Source: Melbourne Business School and Kearney

“In the challenging times that we currently face, organisations can leverage their data assets to compete, but the extent to which they can compete is limited by the reliability of their data assets,” said Professor Ujwal Kayande, Director of the Centre for Business Analytics at Melbourne Business School.

“The increase in data volume is not so surprising as more organisations and customers connect into the internet of things and high-speed networks. Moreover, moving data into the cloud has removed the barriers that organisations previously faced in terms of being able to access and store data.
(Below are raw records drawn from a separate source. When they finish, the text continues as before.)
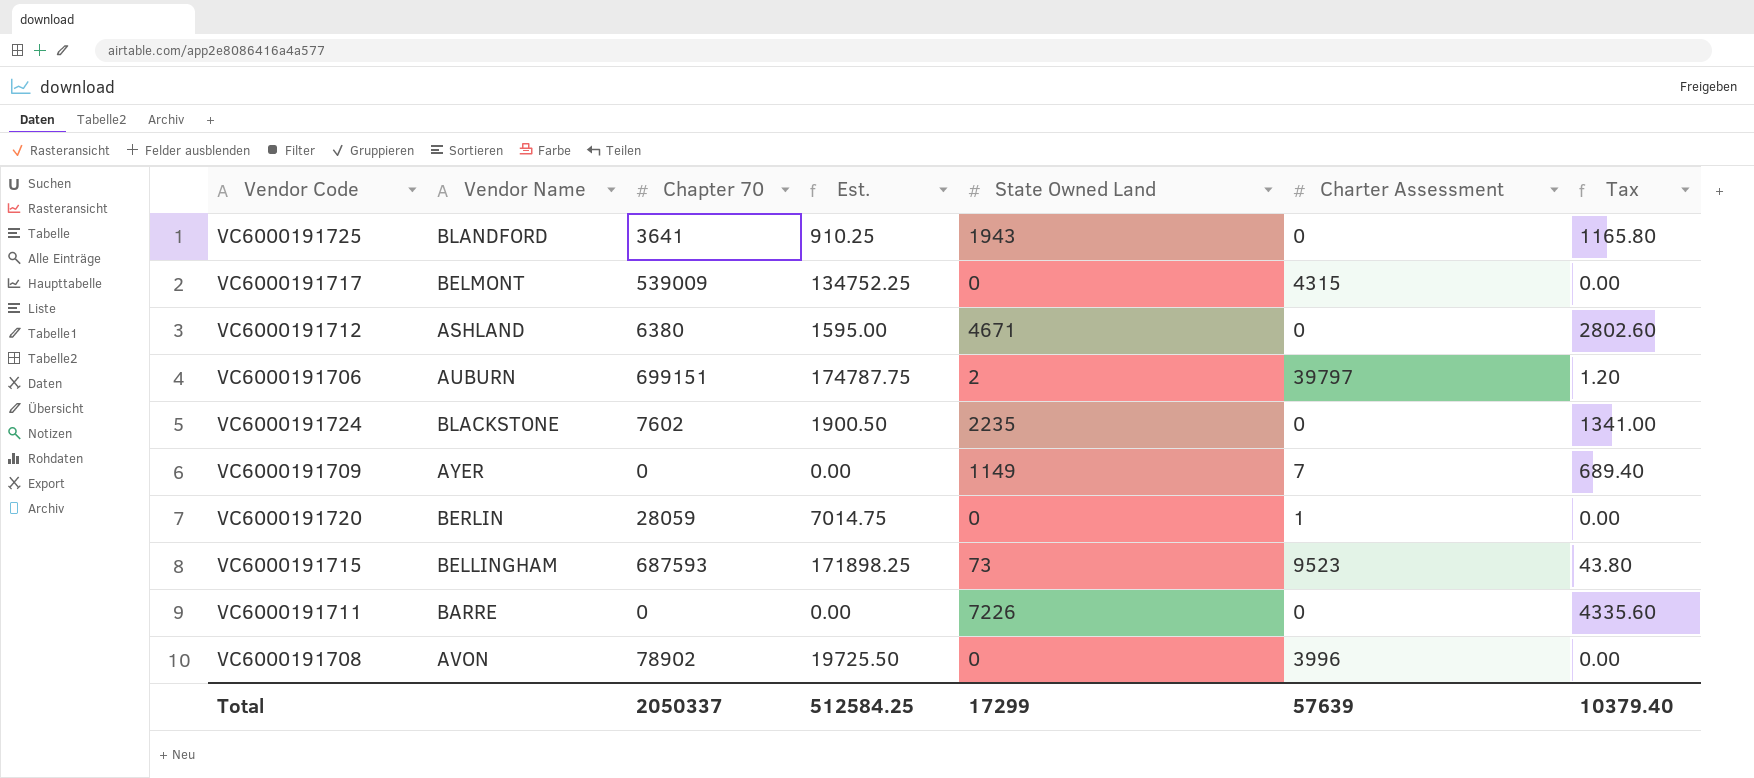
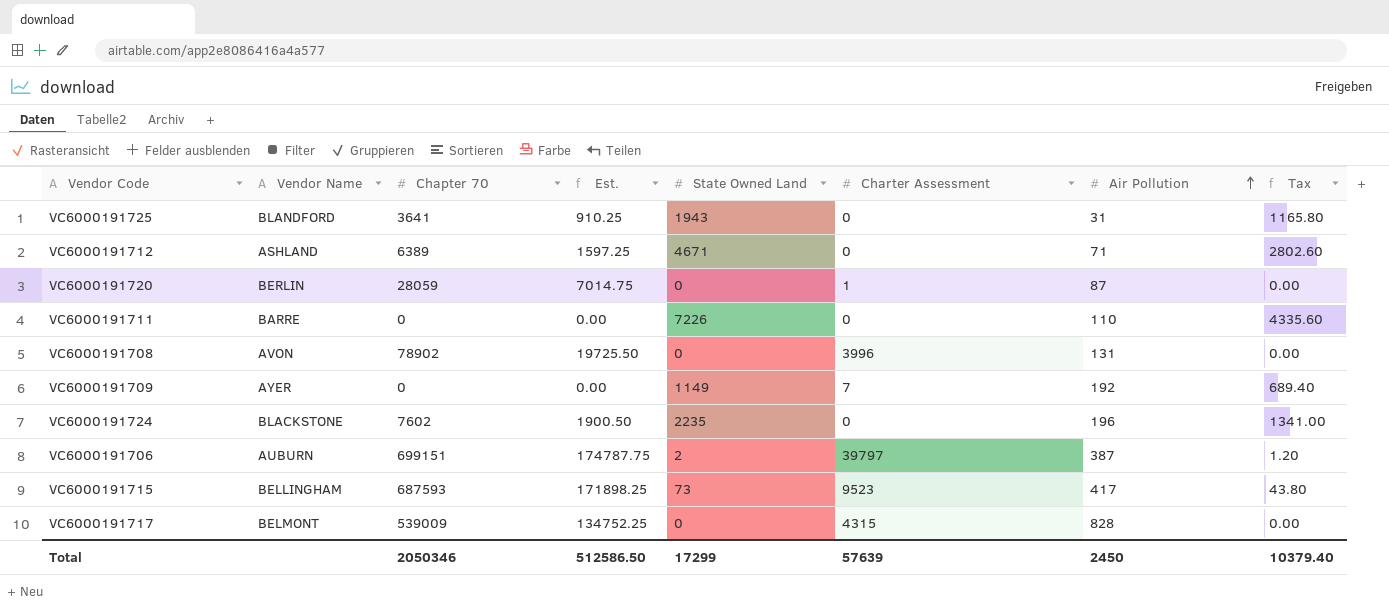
row order: none -> Air Pollution ascending
column Air Pollution | position: none -> 7
VC6000191712 | Chapter 70: 6380 -> 6389
VC6000191712 | Est.: 1595.00 -> 1597.25
Total | Chapter 70: 2050337 -> 2050346
Total | Est.: 512584.25 -> 512586.50

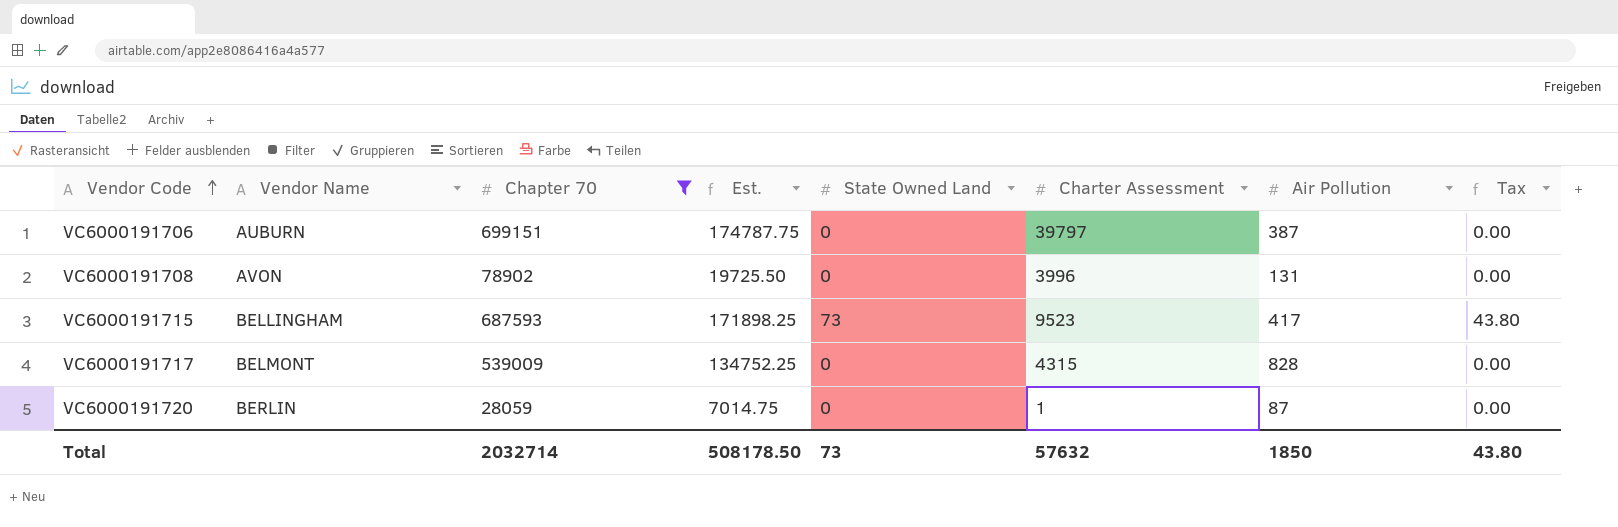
filter: none -> Chapter 70 >= 28059
row order: Air Pollution ascending -> Vendor Code ascending
VC6000191706 | State Owned Land: 2 -> 0
VC6000191706 | Tax: 1.20 -> 0.00
Total | Chapter 70: 2050346 -> 2032714
Total | Est.: 512586.50 -> 508178.50
Total | State Owned Land: 17299 -> 73
Total | Charter Assessment: 57639 -> 57632
Total | Air Pollution: 2450 -> 1850
Total | Tax: 10379.40 -> 43.80

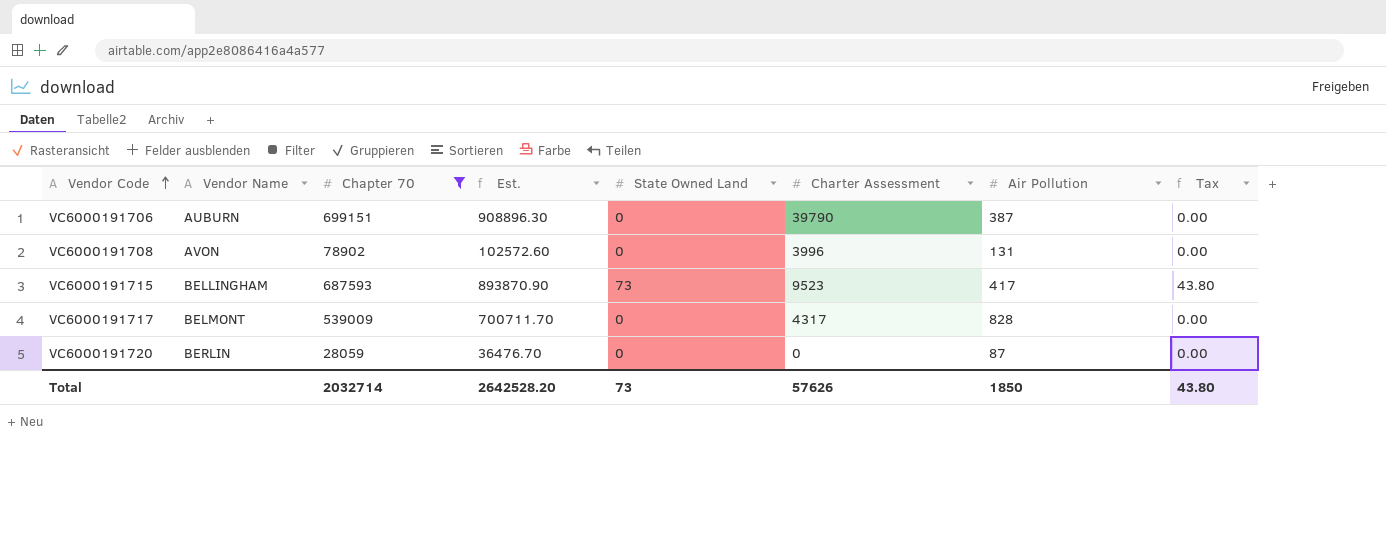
column Est. | formula: [Chapter 70] * 0.25 -> [Chapter 70] * 1.3
VC6000191706 | Charter Assessment: 39797 -> 39790
VC6000191717 | Charter Assessment: 4315 -> 4317
VC6000191720 | Charter Assessment: 1 -> 0
Total | Est.: 508178.50 -> 2642528.20
Total | Charter Assessment: 57632 -> 57626

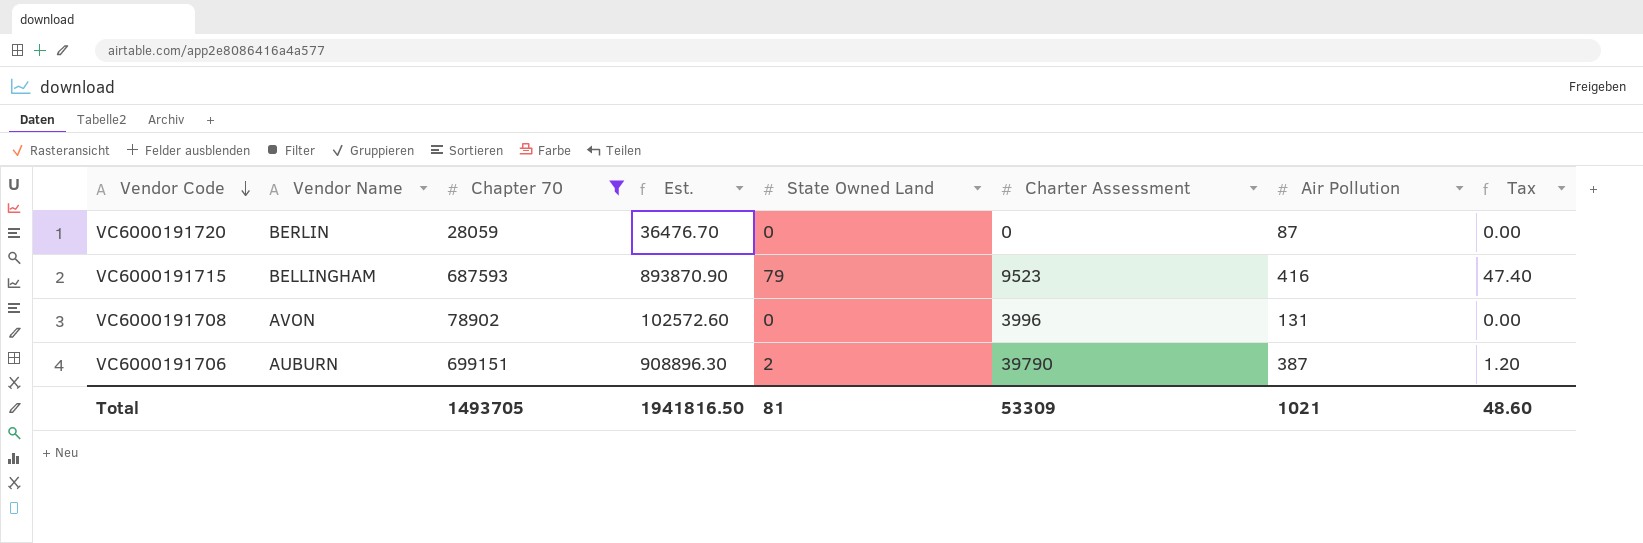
row order: Vendor Code ascending -> Vendor Code descending
row VC6000191717: BELMONT | 539009 | 700711.70 | 0 | 4317 | 828 | 0.00 -> none
VC6000191715 | State Owned Land: 73 -> 79
VC6000191715 | Air Pollution: 417 -> 416
VC6000191715 | Tax: 43.80 -> 47.40
VC6000191706 | State Owned Land: 0 -> 2
VC6000191706 | Tax: 0.00 -> 1.20
Total | Chapter 70: 2032714 -> 1493705
Total | Est.: 2642528.20 -> 1941816.50
Total | State Owned Land: 73 -> 81
Total | Charter Assessment: 57626 -> 53309
Total | Air Pollution: 1850 -> 1021
Total | Tax: 43.80 -> 48.60

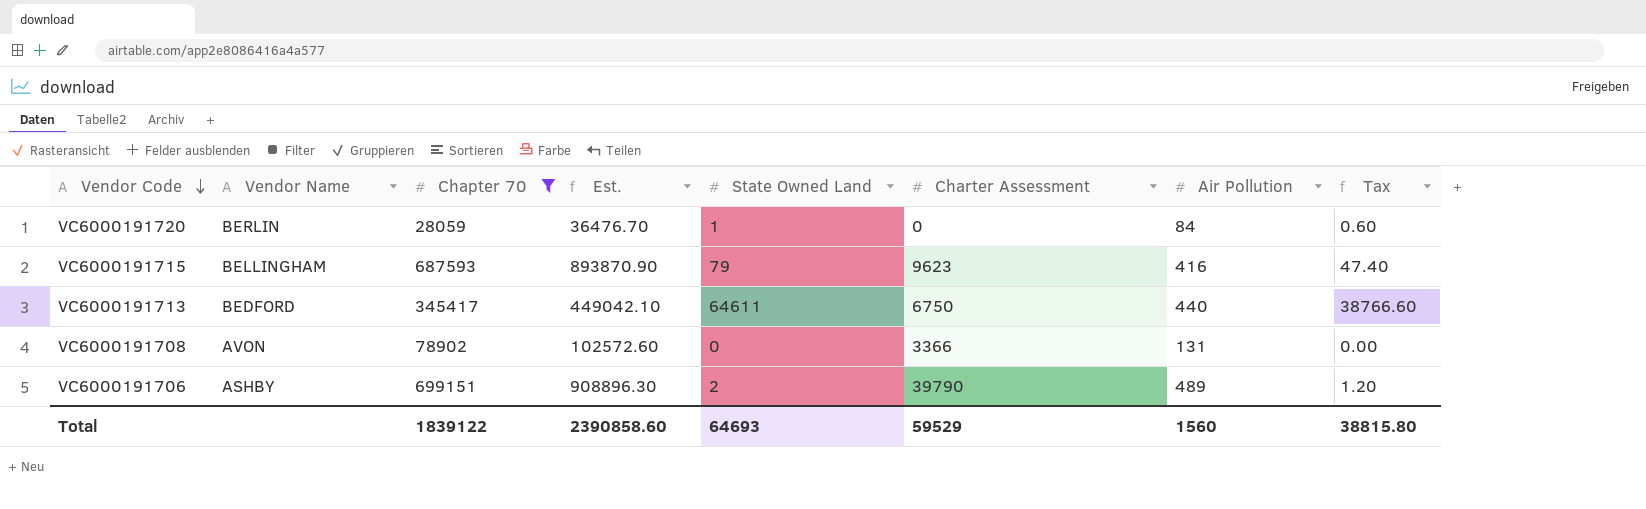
VC6000191720 | State Owned Land: 0 -> 1
VC6000191720 | Air Pollution: 87 -> 84
VC6000191720 | Tax: 0.00 -> 0.60
VC6000191715 | Charter Assessment: 9523 -> 9623
row VC6000191713: none -> BEDFORD | 345417 | 449042.10 | 64611 | 6750 | 440 | 38766.60
VC6000191708 | Charter Assessment: 3996 -> 3366
VC6000191706 | Vendor Name: AUBURN -> ASHBY
VC6000191706 | Air Pollution: 387 -> 489
Total | Chapter 70: 1493705 -> 1839122
Total | Est.: 1941816.50 -> 2390858.60
Total | State Owned Land: 81 -> 64693
Total | Charter Assessment: 53309 -> 59529
Total | Air Pollution: 1021 -> 1560
Total | Tax: 48.60 -> 38815.80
“However, more data does not necessarily mean better insights, as data reliability continues to be a major issue for organisations around the world. Organisations face challenges in being able to aggregate data across legacy systems that don’t always talk with each other. To be able to integrate and leverage data across systems requires a strong sense of the purpose of the data. Once that is addressed, organisations find it easier to integrate and leverage data, thereby resolving reliability issues.”

The index also found that investment in AI was not predictive of a company’s success.

More mature companies (Leaders/Explorers) invested a similar amount to less mature companies (Followers/Laggards), however the Leaders/Explorers had a 4-5 times higher uplift in value from AI pilot deployment and also deployed AI pilots in half the time.

Source: Melbourne Business School and Kearney

“AI for many companies is becoming an essential capability to deliver superior outcomes. However, we have seen that currently only Leaders and Explorers are effectively launching AI pilots,” said Kearney Partner Enrico Rizzon.

“What we found was that whilst the investment in AI was similar between the two groups, only the Leaders and Explorers were reaping true value from their AI pilots. This implies that you simply can’t expect superior results just by injecting more capital into your AI program and expecting it to be successful.

“Companies need to be highly aware of other influencing factors and work on enhancing them. As an example, we found that AI pilots were successful for Leaders because of their culture of experimentation and other differentiating factors such as having leadership and buy-in from the C-suite.”

When compared to previous years’ findings, the index shows that less mature companies could potentially generate up to 81 per cent more profit if they invested more in analytical maturity.

“To compete for a customer’s business and see opportunities, an organisation needs to know what customers want and how to service those wants, which data can enable. So my expectation is that analytics is going to become more valuable to organisations, although I also expect the range of that value to increase. Some organisations will do far better, but others will do far worse,” said Professor Kayande.